そこには、他の生徒よりも多くの記述があった。
『成績優秀。村外への進学を強く希望。家庭環境に問題あり。姉、鏡花との関係は良好。村の三家に対する不信感が強い』
次の行。
『小夜子は、村を出せば生きる。村に残せば壊れる』
江口の喉が鳴った。
さらにめくる。
『推薦状、準備済み』
その下に、別の筆跡で走り書きがある。龍崎の字より乱れている。だが、同じ人物が急いで書いたもののようにも見える。
『小夜子は消えたのではない』
江口は息を止めた。
次の行。
『私が、村に返した』
部屋の空気が止まった。
二階堂は何も言わなかった。
五十嵐も、顔を動かさない。
江口はその一文を見つめ続けた。
小夜子は消えたのではない。
私が、村に返した。
意味は分からない。
だが、嫌な意味しかないことは分かった。
「先生」
江口の声は、自分でも聞き取れないほど小さかった。
「これは、どういう意味ですか」
当然、答えはない。
だが、ノートの続きには、まだ龍崎の文字が並んでいた。
江口は、ページをめくるのが怖くなった。
救われた相手を疑えない。
その言葉が、また胸の奥で響く。
二階堂が静かに言った。
「桜次郎。
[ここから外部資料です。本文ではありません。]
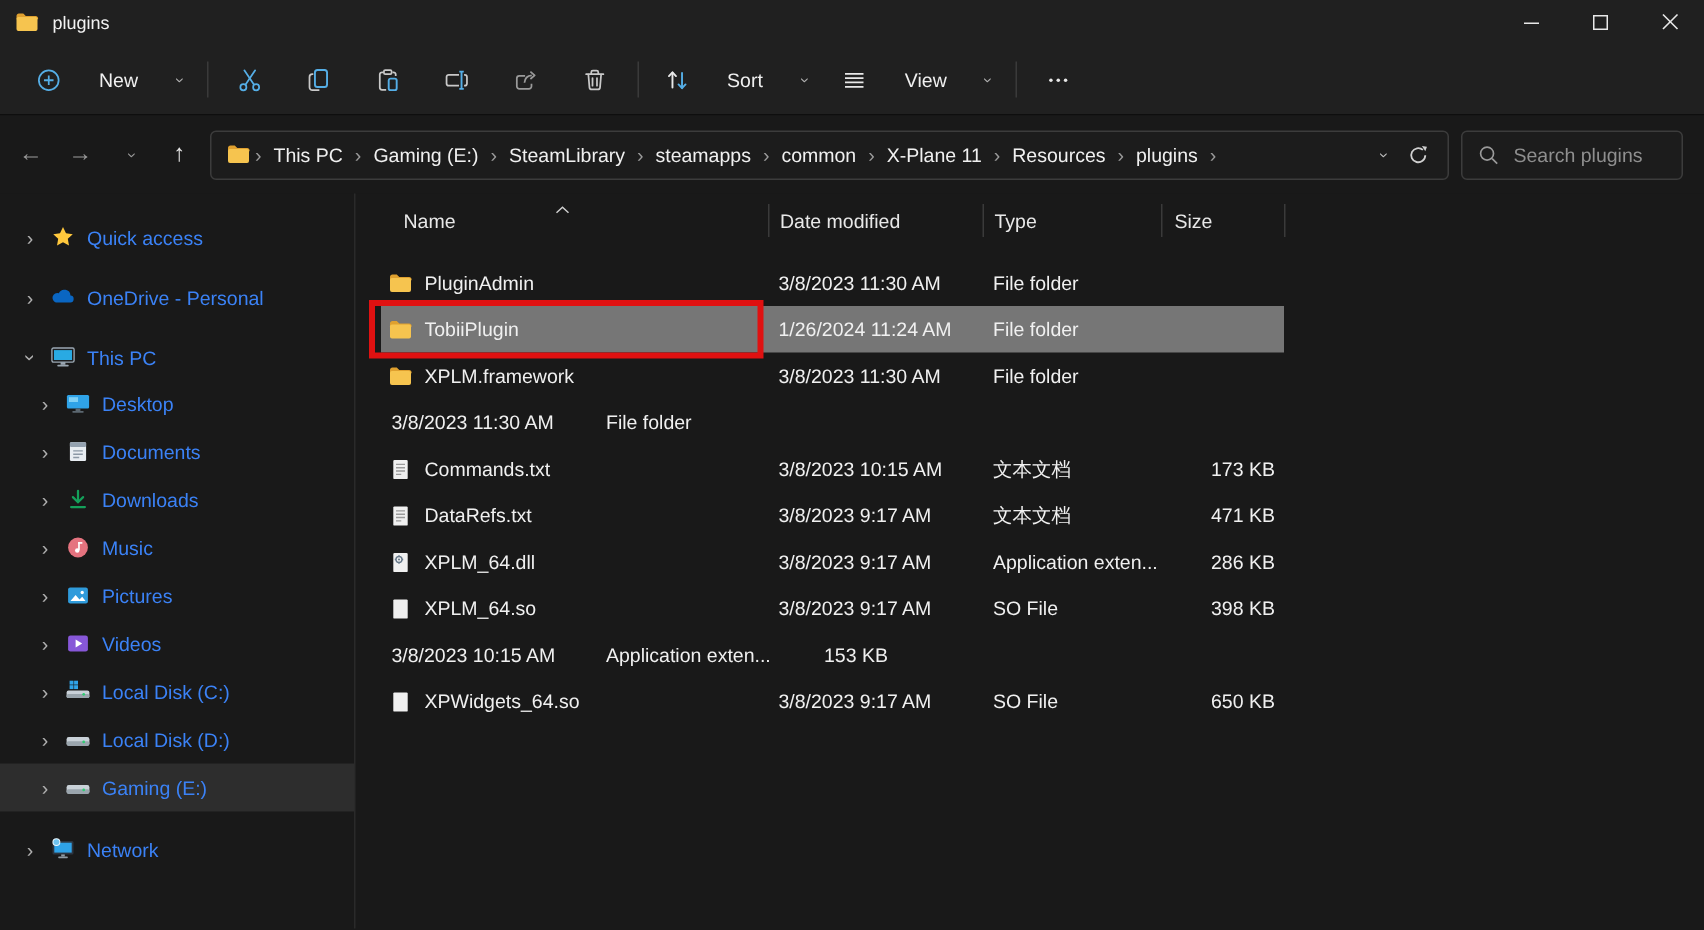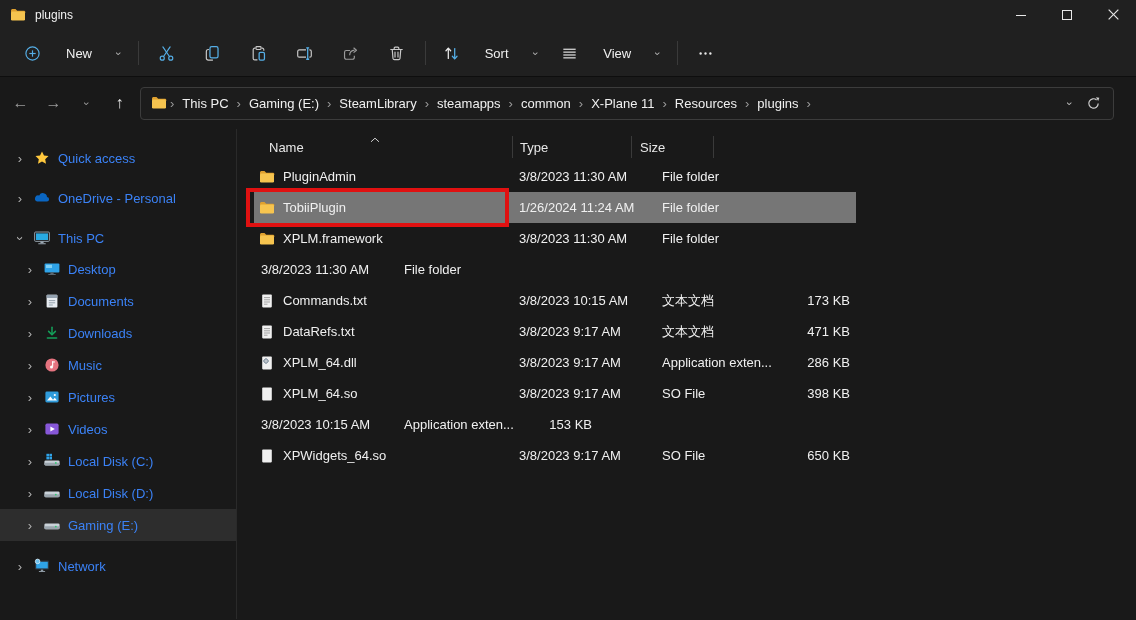--- a/index.html
+++ b/index.html
@@ -280,6 +280,15 @@
     </div>
   </div>
 
+  <div class="searchbox">
+    <span style="display:flex">
+        <svg width="15" height="15" viewBox="0 0 16 16">
+          <circle cx="6.8" cy="6.8" r="4.6" fill="none" stroke="#9a9a9a" stroke-width="1.2"></circle>
+          <line x1="10.4" y1="10.4" x2="14" y2="14" stroke="#9a9a9a" stroke-width="1.2"></line>
+        </svg>
+      </span>
+    <input type="text" placeholder="Search plugins" style="">
+  </div>
 </div>
 
 <div class="content">

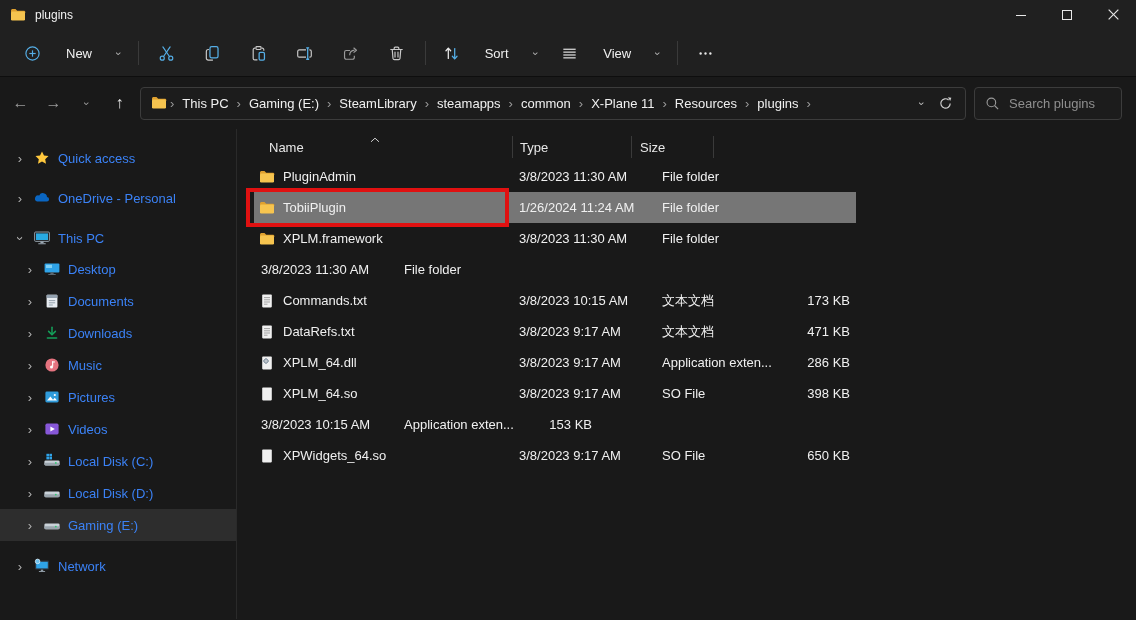--- a/index.html
+++ b/index.html
@@ -54,7 +54,7 @@
 
   
   .filelist { flex:1; position:relative; padding:5px 0 0 17px; }
-  .flex-h { display:flex; align-items:center; position:relative; height:26px; margin-bottom:1px; color:#e8e8e8; }
+  .flex-h { display:flex; align-items:center; position:relative; height:26px; margin-bottom:13px; color:#e8e8e8; }
   .h-cell { height:22px; display:flex; align-items:center; }
   .h-name { width:258px; padding-left:15px; }
   .h-date { width:143px; padding-left:7px; border-left:1px solid #3a3a3a; }

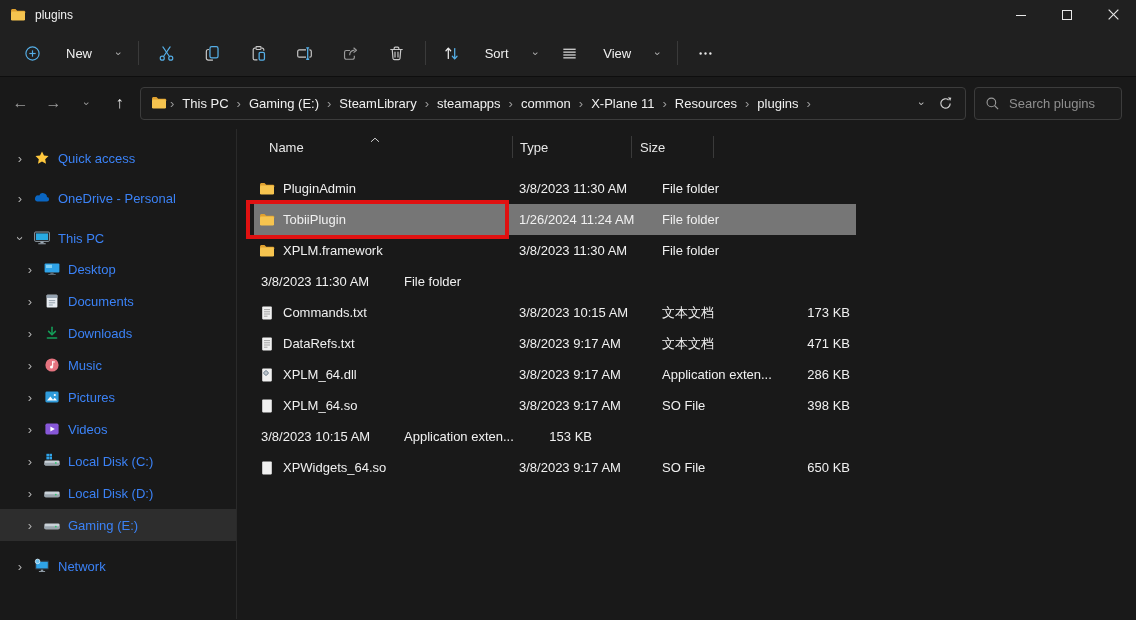--- a/index.html
+++ b/index.html
@@ -484,6 +484,9 @@
       <div class="h-cell h-name">
           <span>Name</span>
         </div>
+      <div class="h-cell h-date">
+          <span>Date modified</span>
+        </div>
       <div class="h-cell h-type">
           <span>Type</span>
         </div>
読むぞ」
「……分かってる」
「無理なら俺が読む」
「無理だから、俺が読む」
二階堂は何も言わなかった。
江口は次のページを開いた。
そこには、短い一文だけが書かれていた。
『七葬返しが始まれば、小夜子は戻る』
その瞬間、屋敷の外で大きな音がした。
地鳴りのような、何かが崩れる音。
続いて、廊下から男の声が響いた。
「県道が落ちた!」
別の声が叫ぶ。
「橋もだ! 車は通れん!」
村が、完全に閉じた。
江口はノートを握ったまま、窓の外を見た。
雨の向こうで、山が黒く沈んでいる。
犬神宗久は湯灌で死んだ。
忌部多門は死装束で死んだ。
そして、小夜子の枕飯が現れた。
七葬返しは、もう止まらない。
龍崎征臣の葬式は、三人の教え子を閉じ込めたまま、次の死者を待っていた。